Accessible Online Dictionaries and Translation Tools
Description: Provide language data that is freely available to all users, searchable, and can be improved by participants. Includes database development and the creation of tools for individual languages, such as verb parsers and morpheme generators, that will assist in translation (including machine translation) and language analysis (including spell-checkers).
Which languages: The existing Swahili dictionary project, www.yale.edu/swahili, provides a model to which other languages can be added. Languages will be selected based on priorities defined by stakeholders (governments, donors, research institutions). The number of languages is limited only by the number of people willing to work seriously on the project, which is related to the available funding; these are topics for further discussions among interested parties. A proposal is currently under development for Kinyarwanda. Other languages mentioned at the workshop include Lingala (10,000 word glossary ready to be incorporated), Wolof, and several official languages of South Africa including Xhosa.
Which region: All of Africa (depending on the languages selected).
Who will benefit: Students, translators, localizers, businesses, government agencies and NGOs, individual users.
How they will benefit: Ability to get information about their own or other languages and use that information for communication and learning.

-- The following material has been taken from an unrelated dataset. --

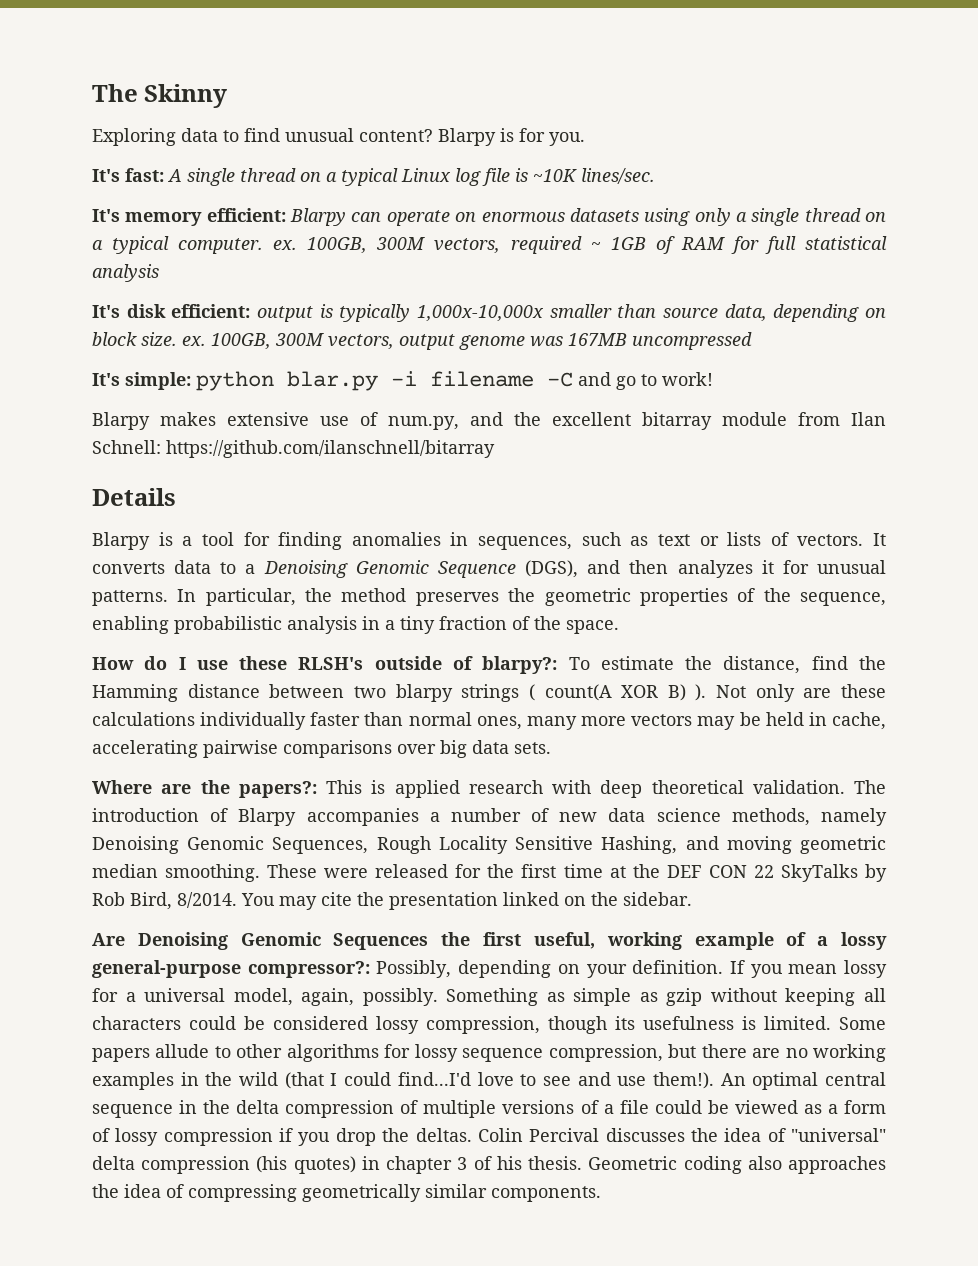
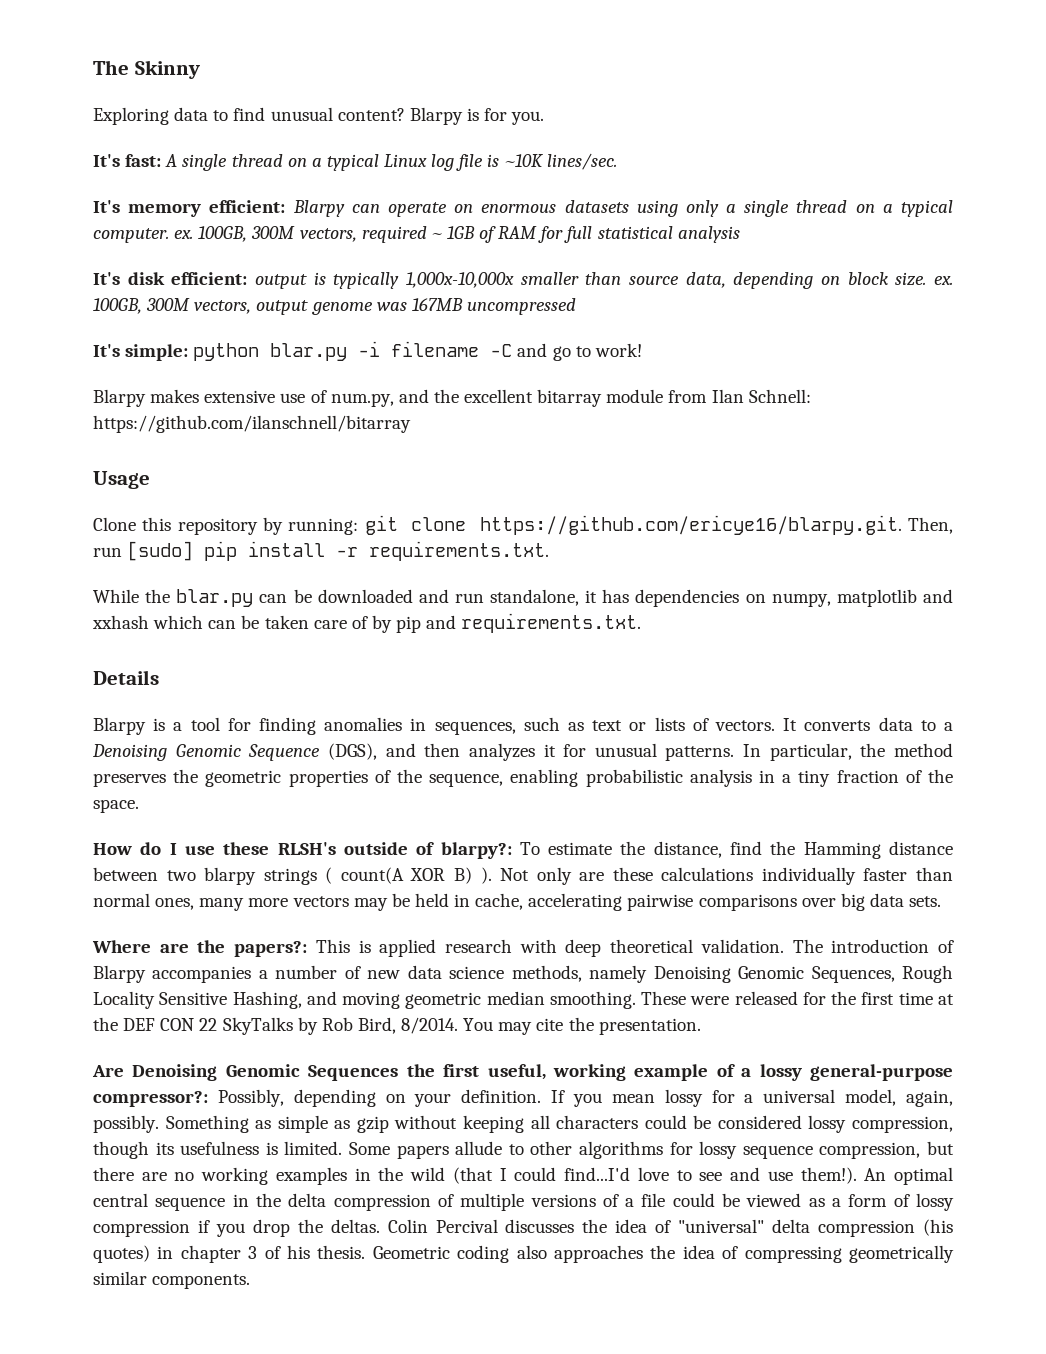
(495, 449) none -> [93,471,150,489] [93,515,953,535] [93,541,550,561] [93,589,953,607] [92,613,642,633] // Usage // Clone this repository by running: git clone https://github.com/ericye16/blarpy.git. Then, run [sudo] pip install -r requirements.txt. // While the blar.py can be downloaded and run standalone, it has dependencies on numpy, matplotlib and xxhash which can be taken care of by pip and requirements.txt.
[389,892,692,910] presentation linked on the sidebar. -> [598,1018,701,1035] presentation.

Is it achievable?: Yes! The Kamusi Project (Swahili dictionary) is a successful proof of concept, with more than 70,000 dictionary entries, and over 600,000 users per year from almost every country in the world, including tens of thousands from Africa, performing over 10 million dictionary searches per year.
Risks: Adding languages = adding complexity. Also, people can start dictionaries and then realize that the task is *much* bigger than they are prepared for, leaving the resource incomplete.
Who is needed: Scholars and/or language specialists would normally lead the project for their particular language, with the active support of IT specialists. As demonstrated by the Kamusi Project and African language Wikipedias, enthusiastic volunteers will usually join the project but cannot be relied upon to conduct a substantial amount of quality work in a timely fashion. Institutions such as CLAD (Centre de Linguistic Applique de Dakar), Acalan, African universities should be involved to the greatest extent possible. The project has many synergies with Kasahorow http://dictionary.kasahorow.com, with which it shares not only a common goal but also a common development team.
Importance: Quality language data is fundamental to effective translation, localization, education, and cross-language communication.